My patches, before being covered by tape.
 The joy at the test being over, however, was tempered by the results - that I am chemically sensitive to 6 substances or categories: Nickel, diphenylguanadine, quinoline mix, carba mix, potassium dichromate, and amidoamine.  Six doesn't sound so bad, right?  Well, these six substances can go by dozens of names, and also are mixed in with other materials.  Nickel, for example, is found in stainless steel, jewelry, medical screws, dyes, snaps, scissors, batteries, zippers, and even doorknobs.  The potassium dichromate (chrome), is found in dissolvable sutures, detergents, tattoos, bleach, makeup, construction materials, ink, copy paper, vitamin supplements, and even pool table felt among many others.  The other substances I am sensitive to are fond in rubber/foams/plastic/leather manufacturing, and in personal care products like shampoo, soap, ointment, and lotion.

So the problem I had with healing from the sutures a number of months ago? It was described by the Dr. like a perfect storm: An allergy to the stainless steel needle used, the sutures themselves, the antibacterial agents, and adhesives used in pads/bandages. Then I followed up by keeping it clean daily using soap I was likely allergic to.

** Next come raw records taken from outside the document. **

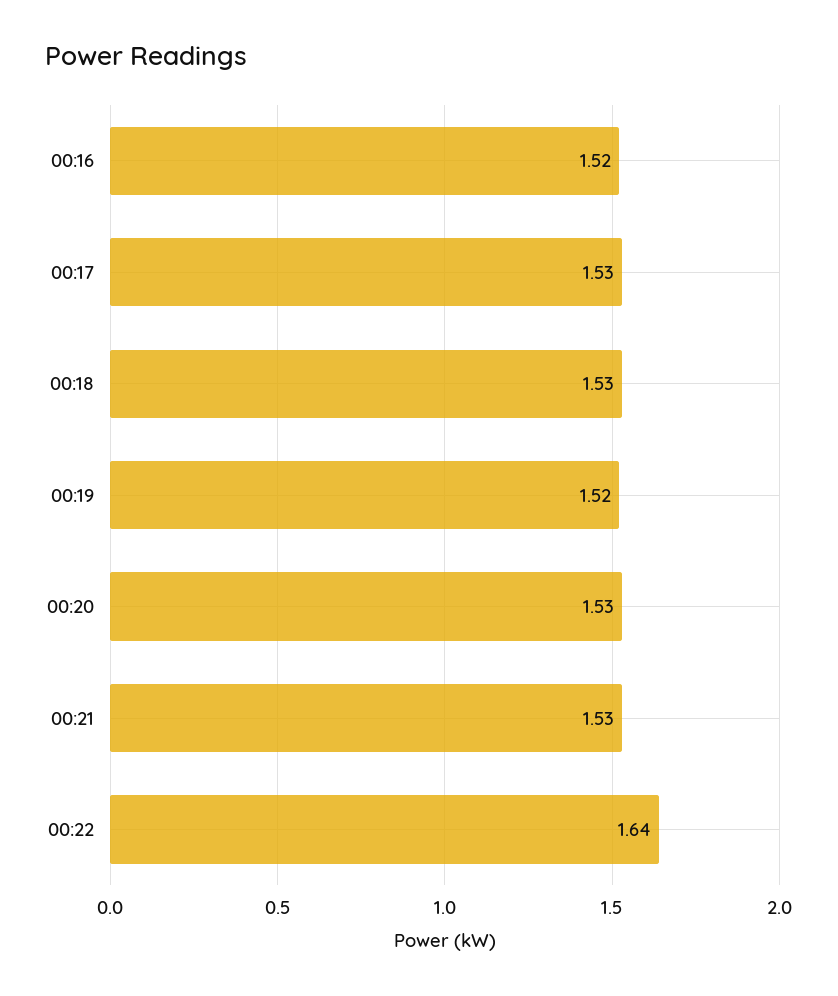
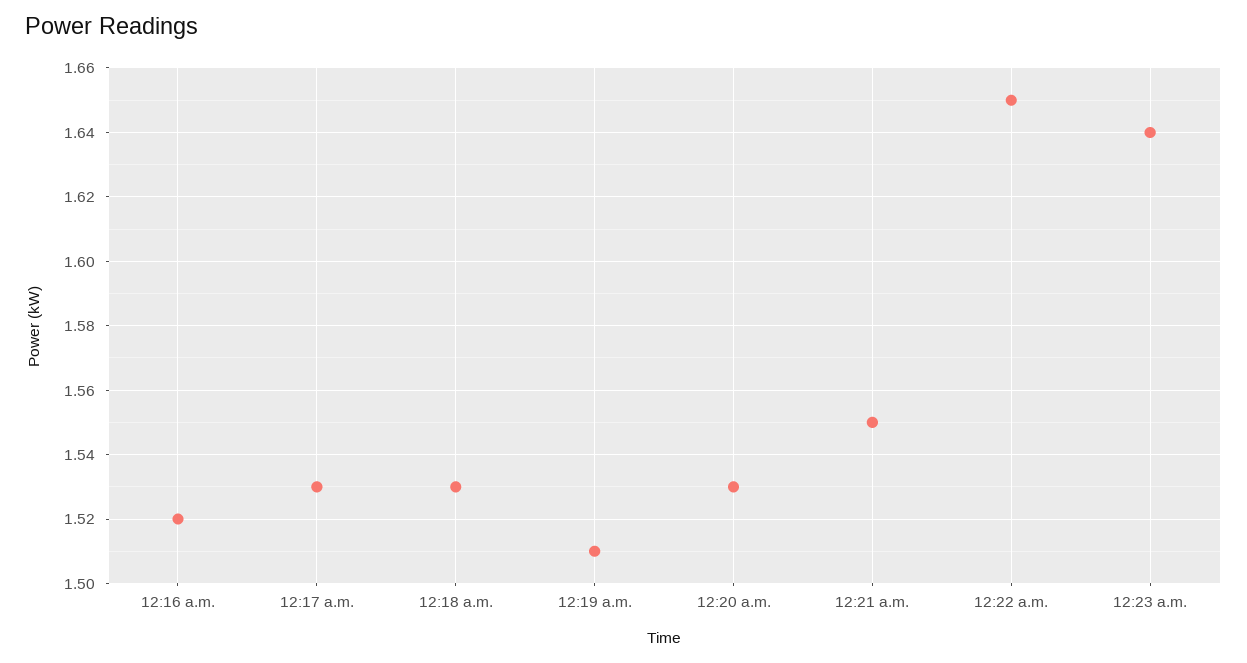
00:19: 1.52 -> 1.51
00:21: 1.53 -> 1.55
00:22: 1.64 -> 1.65
12:23 a.m.: none -> 1.64

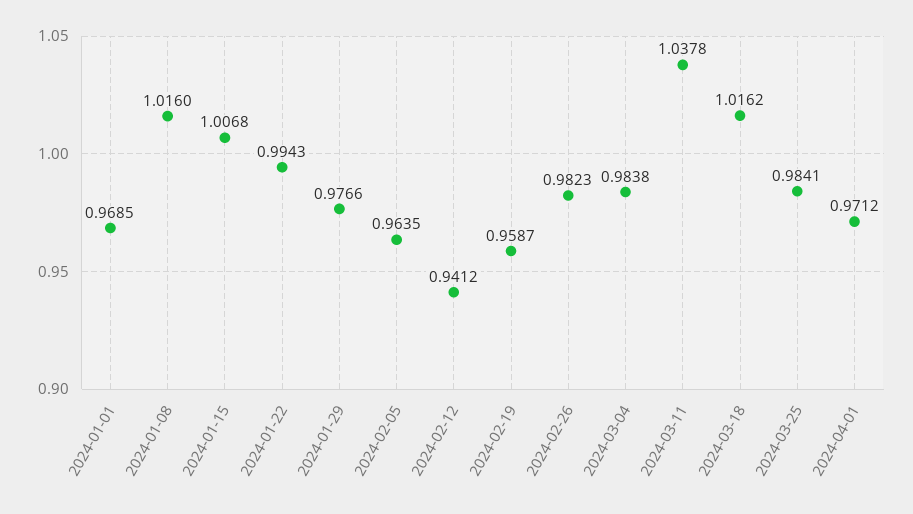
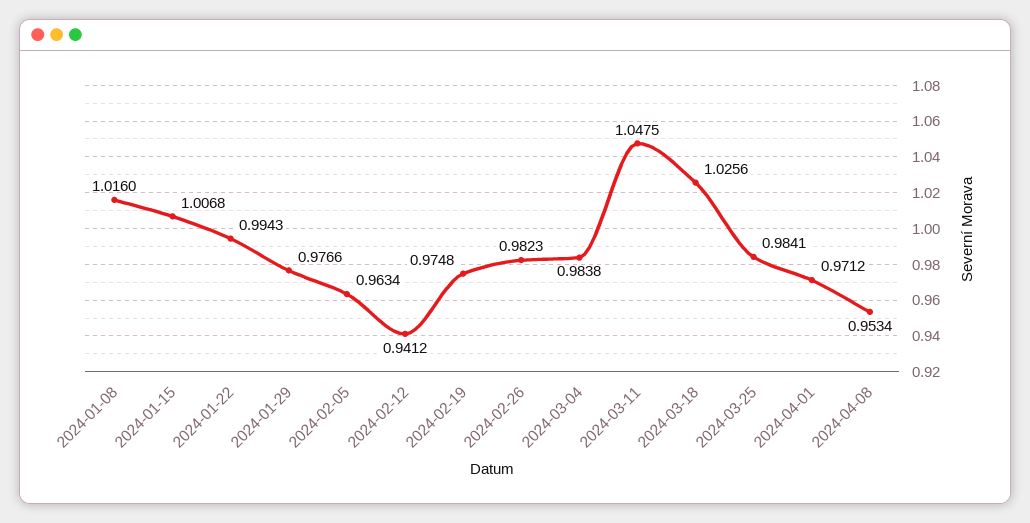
2024-01-01: 0.9685 -> none
2024-02-05: 0.9635 -> 0.9634
2024-02-19: 0.9587 -> 0.9748
2024-03-11: 1.0378 -> 1.0475
2024-03-18: 1.0162 -> 1.0256
2024-04-08: none -> 0.9534

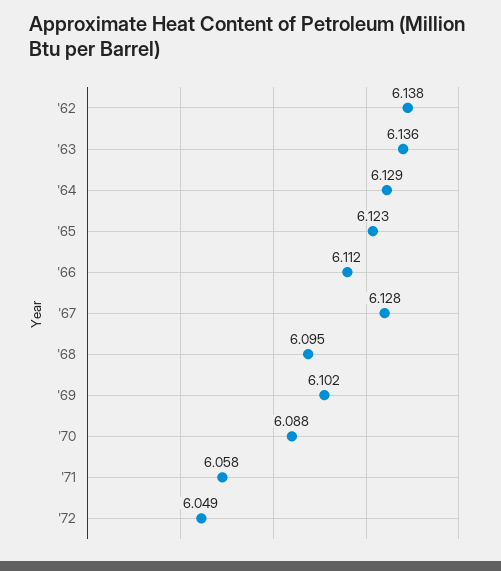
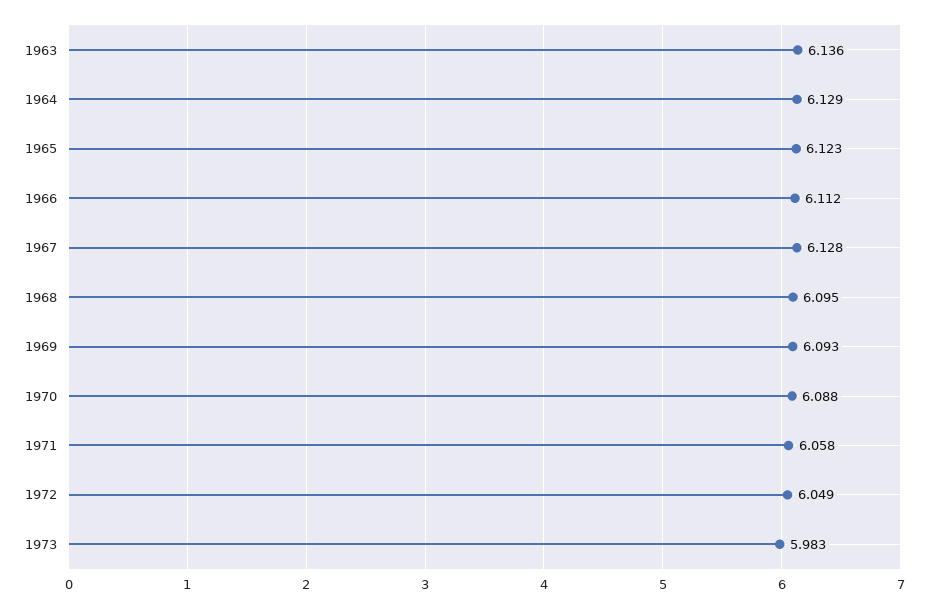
'62: 6.138 -> none
'69: 6.102 -> 6.093
1973: none -> 5.983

No wonder I had a problem healing!

I now have a whole packet of information I need to compile into a master chemical/metal names list, so I can check products at the store before buying them.  I am sad that some of the products I have used in the past I will have to discard, but I had already self-selected for some products that were less irritating, and so hopefully I will be able to keep some of them.  And the sensitivity I have is not so severe that I will have to wear gloves to touch a doorknob or a fork. I would only experience discomfort if in prolonged contact with the things I am sensitive to.  Now, armed with this knowledge, I face a much less itchy future.  If I need any surgical procedures done, I can share this information with my physician and help ensure a successful healing.  This test is an investment that I am glad I made.

1 comment:

Molly Odell said...

Wow, that is really interesting, and unfortunate for you, April! This actually sort of clears up something for me though - I get a terrible rash on my neck every time I try to wear a metal necklace. I bet I am sensitive to one of those substances. My skin allergies are not nearly as bad as they were when I was a kid though - I could barely go in a swimming pool or salt water and I couldn't use most soaps or lotions. On the other hand, I used to wear metal jewelry all the time. I guess allergies do change. Glad you got at least some of them figured out - it might be an inconvenience at first, but I'm sure you will feel so much better!